Author : Maxine E. McBrinn
Publisher : Routledge
Page : 551 pages
File Size : 38,57 MB
Release : 2016-06-16
Category : Social Science
ISBN : 1315433710
The long-awaited third edition of this well-known textbook continues to be the go-to text and reference for anyone interested in Southwest archaeology. It provides a comprehensive summary of the major themes and topics central to modern interpretation and practice. More concise, accessible, and student-friendly, the Third Edition offers students the latest in current research, debates, and topical syntheses as well as increased coverage of Paleoindian and Archaic periods and the Casas Grandes phenomenon. It remains the perfect text for courses on Southwest archaeology at the advanced undergraduate and graduate levels and is an ideal resource book for the Southwest researchers’ bookshelf and for interested general readers.
Author : Barbara J. Mills
Publisher : Oxford University Press
Page : 929 pages
File Size : 24,95 MB
Release : 2017
Category : History
ISBN : 0199978425
This volume takes stock of the empirical evidence, theoretical orientations, and historical reconstructions of archaeology of the American Southwest.
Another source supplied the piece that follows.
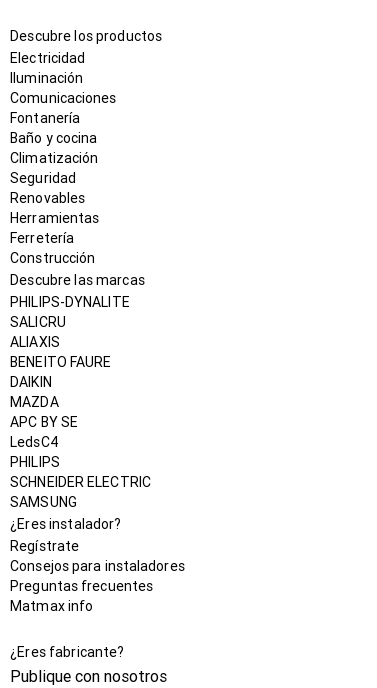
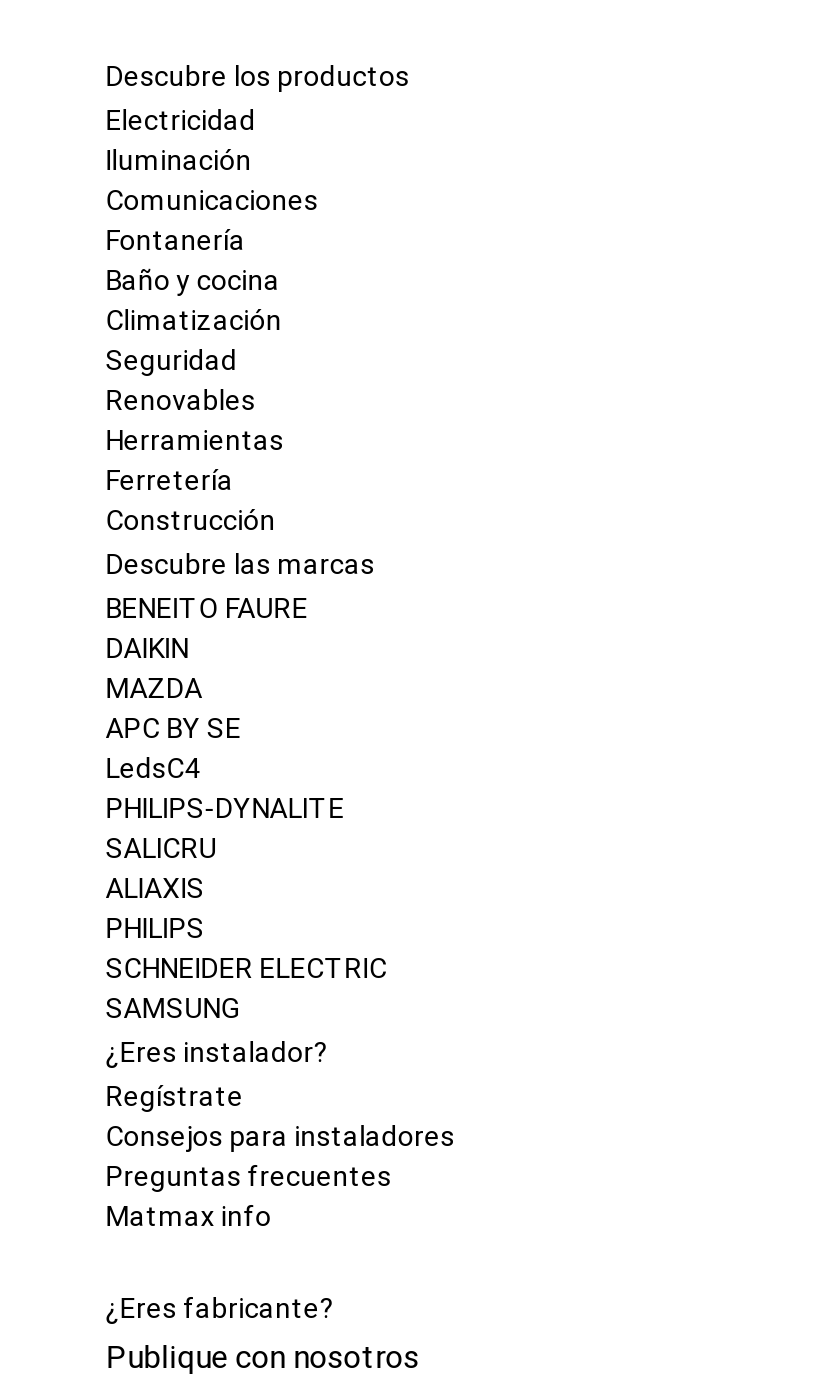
moved down: PHILIPS-DYNALITE | SALICRU | ALIAXIS

moved up: BENEITO FAURE | DAIKIN | MAZDA | APC BY SE | LedsC4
Themed chapters on method and theory are accompanied by comprehensive overviews of all major cultural traditions in the region, from the Paleoindians, to Chaco Canyon, to the onset of Euro-American imperialism.
Author : Jerrold E. Levy
Publisher : University of Arizona Press
Page : 208 pages
File Size : 23,93 MB
Release : 2022-04-05
Category : Social Science
ISBN : 0816548048
According to traditional Navajo belief, seizures are the result of sibling incest, sexual witchcraft, or possession by a supernatural spirit—associations that have kept such disorders from being known outside Navajo families. This new study is concerned with discovering why the Navajos have accorded seizures such importance and determining their meaning in the larger context of Navajo culture. The book is based on a 14-year study of some 40 Navajo patients and on an epidemiological survey among the Navajos and among three Pueblo tribes.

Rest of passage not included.